They bought a Jeep

BY DAVID HASSALL | 16th Jul 2012


JEEP has had a chequered career in Australia as both a manufacturer and importer, but finally seems to have hit its straps with a strong model line-up, intelligent advertising and a motivated dealer group pushing sales to extraordinary levels in the past 18 months.

Born out of war-time, it seems that Jeep has always been fighting. A decade ago, it was fighting for survival and now it is a fight for respect and relevance in an increasing competitive global market.

But two new models – the Compass compact SUV and the new-generation Grand Cherokee flagship – have produced a succession of record-breaking months for the Jeep brand in Australia, culminating in an 83.3 per cent increase in June.

And that is just as well for parent company Chrysler Group Australia and its local dealer network because they have virtually been without product from the group’s other two brands, Chrysler (which has only just been revived with the new 300 sedan) and Dodge (which appears to be on death row).

Since the launch of the new Grand Cherokee in January 2011, though, Jeep sales have soared, rising from 5975 units in 2010 – which was itself the best result for Jeep in 13 years – to 8648 a year later (up 44.7 per cent).

Then, with the launch in January this year of the second-generation Compass – two years after the first was discontinued – sales took off.



From left: Jeep Cherokee Jeep Compass.

In the first six months of 2012, Jeep dealers shifted almost as many vehicles as last year’s full-year modern-day record. With 8238 sales year-to-date, Jeep is on track to rack up more than 16,000 sales for the full year, which will be about four times as many as it managed just three years ago.

While Compass sales have tallied 1510 in the first half – about the same as the similar but car-based and more boxy Patriot (1126 YTD) and the perennial classic-styled Wrangler (1423 YTD) – the bigger and more expensive Grand Cherokee has continued to be the star performer.

The Grand Cherokee – confusingly not related to the smaller and squarer Cherokee – has not only maintained sales momentum through this year, racking up 3583 sales YTD, it notched a new monthly record of 801 in June.

Jeep as a brand has had a chequered history of ownership since Willys started producing the iconic army jeep as a domestic vehicle after World War 2, and its sales have been similarly unsettled in Australia over a long period of time.

Few people would even remember that Jeeps were assembled in Australia until its troubled Renault-owned AMC parent pulled the plug in 1985 when the local dollar was floated, and plunged. But even at that time production was fewer than 1000 vehicles a year as local buyers wrestled with dubious quality against go-anywhere utility.

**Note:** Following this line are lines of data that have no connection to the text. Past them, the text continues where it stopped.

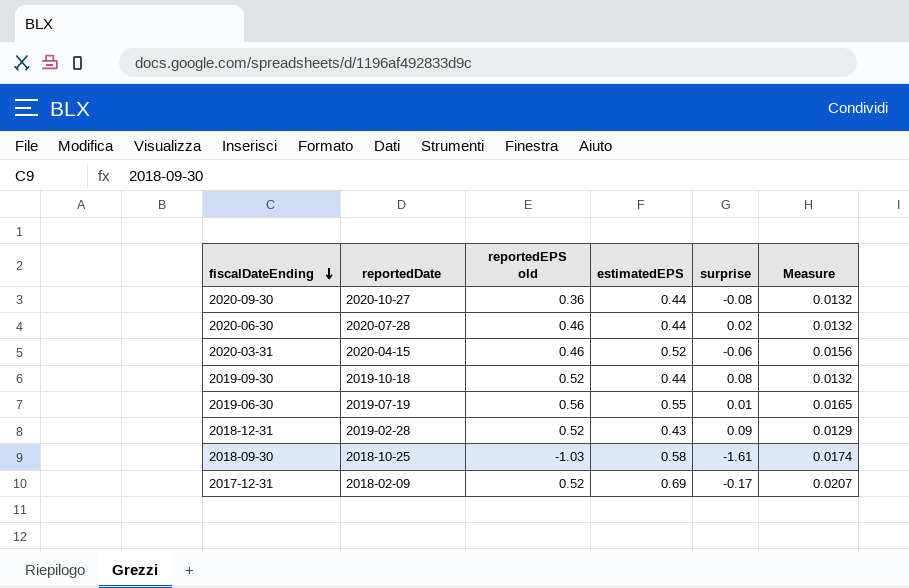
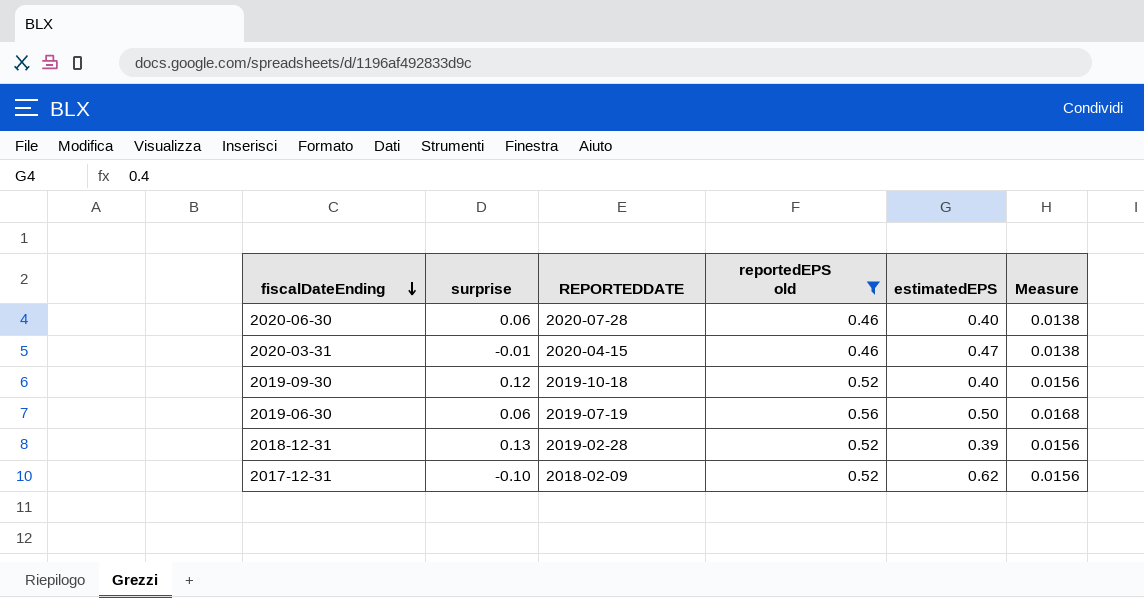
filter: none -> reportedEPS old >= 0.46
column surprise | position: 5 -> 2
column name: reportedDate -> REPORTEDDATE
column Measure | formula: [estimatedEPS] * 0.03 -> [reportedEPS old] * 0.03
2020-06-30 | surprise: 0.02 -> 0.06
2020-06-30 | estimatedEPS: 0.44 -> 0.40
2020-03-31 | surprise: -0.06 -> -0.01
2020-03-31 | estimatedEPS: 0.52 -> 0.47
2019-09-30 | surprise: 0.08 -> 0.12
2019-09-30 | estimatedEPS: 0.44 -> 0.40
2019-06-30 | surprise: 0.01 -> 0.06
2019-06-30 | estimatedEPS: 0.55 -> 0.50
2018-12-31 | surprise: 0.09 -> 0.13
2018-12-31 | estimatedEPS: 0.43 -> 0.39
2017-12-31 | surprise: -0.17 -> -0.10
2017-12-31 | estimatedEPS: 0.69 -> 0.62

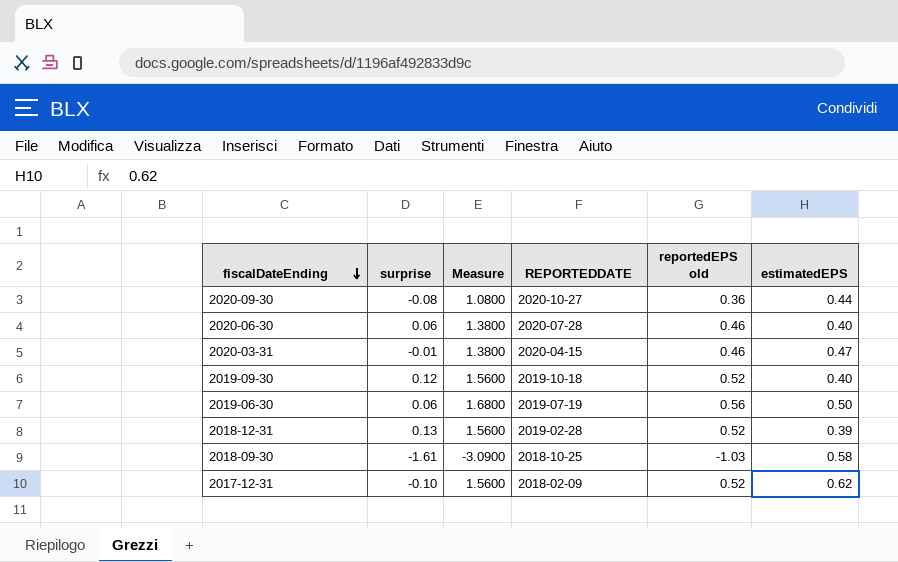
filter: reportedEPS old >= 0.46 -> none
column Measure | formula: [reportedEPS old] * 0.03 -> [reportedEPS old] * 3
column Measure | position: 6 -> 3

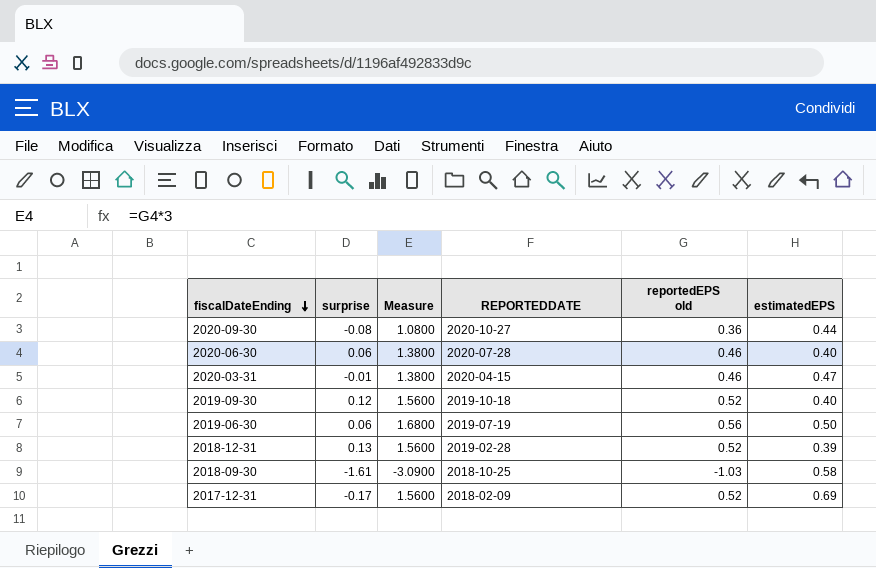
2017-12-31 | surprise: -0.10 -> -0.17
2017-12-31 | estimatedEPS: 0.62 -> 0.69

Chrysler bought the remnants of Jeep in 1987 and local Jeep sales increased to a peak of 7117 units in 1997 on the back of record sales of a new-generation Wrangler, but the brand immediately lost momentum after the troubled US car-maker was ‘merged’ with Daimler.

Sales suddenly halved in 1998 and stayed at around 3700 until the arrival in 2002 of the all-new Cherokee, a new style of vehicle for Jeep.

Called Liberty in the US but prevented by Subaru from using that badge in Australia, it had nothing in common with the previous-generation Cherokees and immediately made an impact, adding 1000 units to local sales.

Another new model Wrangler in 2007 provided the next boost for Jeep in Australia, but the GFC was already taking its toll by the time the next-generation Cherokee arrived in 2008 and sales plummeted for a couple of years before the turnaround began in 2010.

But that must seem like relatively ancient history for the new team at what is now the Fiat-owned Chrysler as they move into yet another new head office in Australia – its third in two years – this time in Port Melbourne.

Perhaps the days of dubious quality and dated design are now in the past and the toothy Jeep grille is finally a smile rather than a grimace.